Ovarian glanulosa cells undergo a complex differentiation process during the growth and maturation of ovarian follicle. This process includes the acquisition of cell surface LH receptor, which mediates the granulosa cell's ability to respond to circulating LH. The results of the actions of LH on the mature granulosa cell include steroidogenesis, luteinization, and ovulation. As such, induction of the LH receptor in granulosa cells is a critical step in reproductive physiology. In the present study, we attempted to assess the effects of IGF-1 and 2,3,7,8-tetrachlorodibenzo- p-dioxin (TCDD) on FSH-induced LH receptor expression in rat granulosa cells to understand the actions of these factors on normal reproductive function. Treatment with FSH, as expected, produced a substantial increase in LH receptor mRNA level, and concurrent treatment with increasing concentrations of IGF-1 brought about dose-dependent increases in FSH-induced LH receptor mRNA. On the other hand, the concurrent treatment of TCDD (10 pM) resulted in a significant decrease in LH receptor after 24 h.
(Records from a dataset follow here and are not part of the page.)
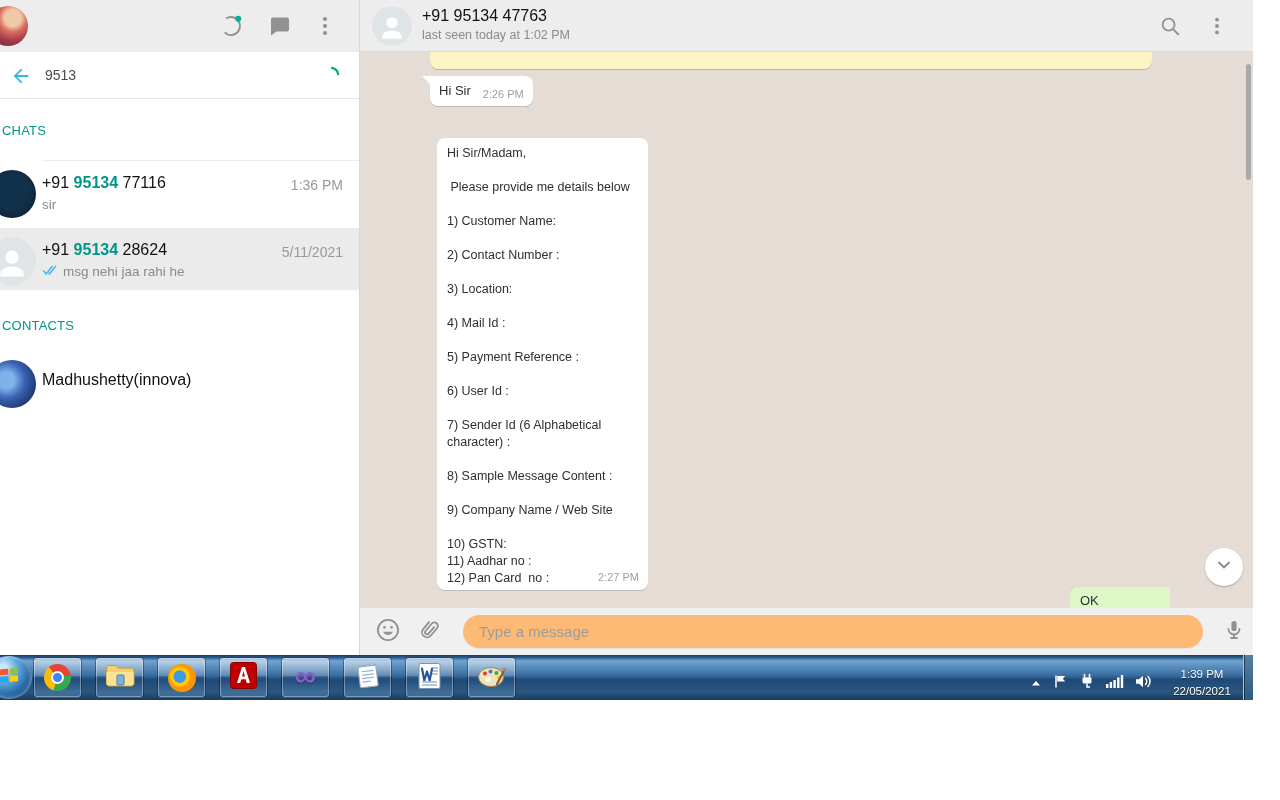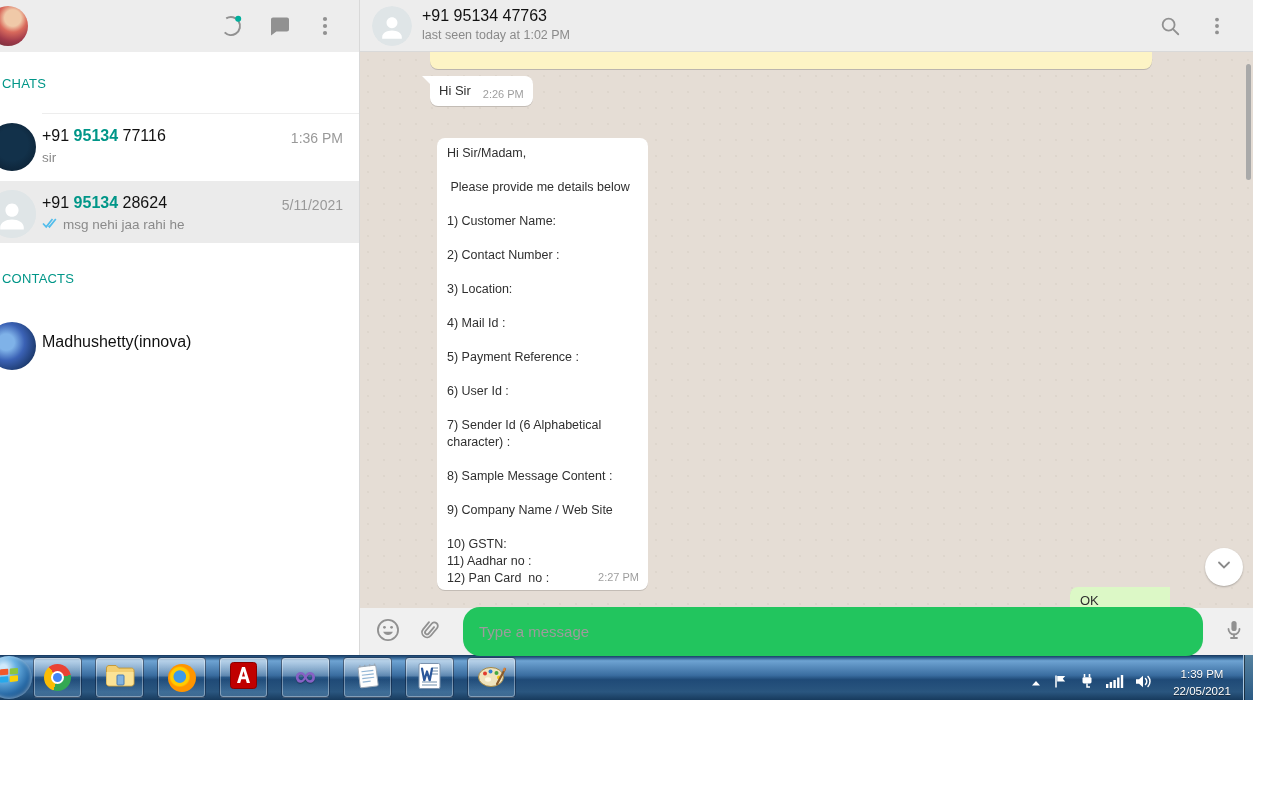--- a/index.html
+++ b/index.html
@@ -26,21 +26,21 @@
   .side-list { position:relative; height:556px; overflow:hidden; background:#fff; }
   .section-label { position:absolute; left:2px; font-size:13px; color:#009688; letter-spacing:.2px; }
   .label-chats { top:24px; }
   .label-contacts { top:219px; }
   .list-divider { position:absolute; left:42px; right:0; height:1px; background:#ededed; }
 
   .chat-row { position:absolute; left:0; right:0; cursor:pointer; }
   .chat-row.selected { background:#ebebeb; }
   .row1 { top:62px; height:67px; }
   .row2 { top:129px; height:62px; }
-  .contact-row { top:262px; height:68px;text-align:center; }
+  .contact-row { top:253px; height:68px;text-align:center; }
   .row-avatar { position:absolute; left:-12px; top:9px; width:48px; height:48px; }
   .av-dark { background:radial-gradient(circle at 50% 45%, #12314a 0 45%, #0a1b2c 100%); }
   .av-default { background:#dfe5e7; }
   .av-madhu { background:radial-gradient(circle at 38% 42%, #7fb2e8 0 20%, #3b62b5 45%, #1c3a6e 75%, #5e2430 100%); }
   .row-name { position:absolute; left:42px; top:13px; font-size:16px; color:#111; white-space:nowrap; }
   .row-name .hl { font-weight:700; color:#009688;text-align:center; }
   .row-time { position:absolute; right:16px; top:16px; font-size:14px; color:#999; }
   .row-preview { position:absolute; left:42px; top:36px; font-size:13.5px; color:#8a8a8a; display:flex; align-items:center; gap:4px; white-space:nowrap; }
   .contact-row .row-name { top:19px; }
   .contact-row .row-avatar { top:8px; }
@@ -73,21 +73,21 @@
   .b3 { left:77px; top:86px; width:211px; padding:7px 10px 3px 10px; }
   .b3 .msg-text { white-space:pre-wrap; display:block; font-size:12.5px; }
   .b3 .msg-time { position:absolute; right:9px; bottom:4px; }
   .b-out { left:710px; bottom:-7px; background:#dcf8c6; min-width:100px; height:28px; padding:5px 10px; border-top-right-radius:0; }
 
   .scroll-fab { position:absolute; right:10px; bottom:22px; width:38px; height:38px; border-radius:50%;
     background:#fff; box-shadow:0 1px 2px rgba(0,0,0,.25); display:flex; align-items:center; justify-content:center; cursor:pointer; }
   .chat-scrollbar { position:absolute; right:2px; top:12px; width:5px; height:116px; background:#a9a9a9; border-radius:3px; }
 
   .composer { position:relative; height:47px; background:#f0f0f0; flex:0 0 auto; display:flex; align-items:center; padding:0 0 0 15px; z-index:3; }
-  .composer-input { width:740px; height:49px; border:none; outline:none; border-radius:17px; background:#22c55e;
+  .composer-input { width:740px; height:33px; border:none; outline:none; border-radius:17px; background:#fdba74;
     margin-left:22px; padding:0 16px; font-size:15px; color:#333; font-family:inherit; box-shadow:0 1px 1px rgba(0,0,0,.06); }
   .composer-input::placeholder { color:#9c9c9c; }
   .clip-ico { margin-left:16px; }
   .mic-wrap { margin-left:19px; }
 
   
   .taskbar { position:absolute; left:0; top:655px; width:1253px; height:45px; overflow:hidden;
     background:linear-gradient(180deg,#16375c 0,#2f608f 6%,#6ea3d2 13%,#3a6da0 45%,#1f4a77 55%,#2a567f 82%,#173a5d 100%); }
   .start-orb { position:absolute; left:-14px; top:1px; width:46px; height:43px; border-radius:50%;
     background:radial-gradient(circle at 38% 28%, #cfe9fb 0 8%, #69b1e3 30%, #2a6ca8 62%, #143a63 100%);
@@ -135,20 +135,33 @@
           <span class="ico">
             <svg width="20" height="24" viewBox="0 0 20 24">
                 <circle cx="10" cy="5" r="2.1" fill="#919191"></circle>
                 <circle cx="10" cy="12" r="2.1" fill="#919191"></circle>
                 <circle cx="10" cy="19" r="2.1" fill="#919191"></circle>
               </svg>
           </span>
         </div>
       </div>
 
+      <div class="search-row">
+        <span class="search-back">
+          <svg width="22" height="22" viewBox="0 0 24 24">
+              <path d="M20 11H7.8l5.6-5.6L12 4l-8 8 8 8 1.4-1.4L7.8 13H20z" fill="#33b5e5"></path>
+            </svg>
+        </span>
+        <input class="search-text" value="9513" style="">
+        <span class="search-spinner">
+          <svg width="21" height="21" viewBox="0 0 24 24">
+              <path d="M13.8 3.2a9 9 0 0 1 7 7.2" fill="none" stroke="#00a884" stroke-width="2.6" stroke-linecap="round"></path>
+            </svg>
+        </span>
+      </div>
 
       <div class="side-list">
         <div class="section-label label-chats">CHATS</div>
         <div class="list-divider" style="top:61px"></div>
 
         <div class="chat-row row1">
           <div class="avatar row-avatar av-dark"></div>
           <div class="row-name"><span>+91 </span><span class="hl">95134</span><span> 77116</span></div>
           <div class="row-time">1:36 PM</div>
           <div class="row-preview">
The decay curves for LH receptor mRNA transcript showed a significant increase in the half-life after the addition of IGF-1 and a significant decrease after addition of TCDD. These data suggests a possible role for changes in LH receptor mRNA stability in the IGF-1 and TCDD induced regulation of LH receptor in rat granulosa cells. The rates of LH receptor mRNA gene transcription, assessed by nuclear run-on transcription assay, were not increased by the addition of IGF-1, but decreased by the addition of TCDD. The data of IGF-1 present that the interface between circulating hormones and paracrine/autocrine systems could provide an important mechanism to amplify the effects of gonadotropin hormones at the local level. In addition, the endocrine-disrupting effects of TCDD are, at least in part, caused by direct action on the expression of LH receptor expression in granulosa cells.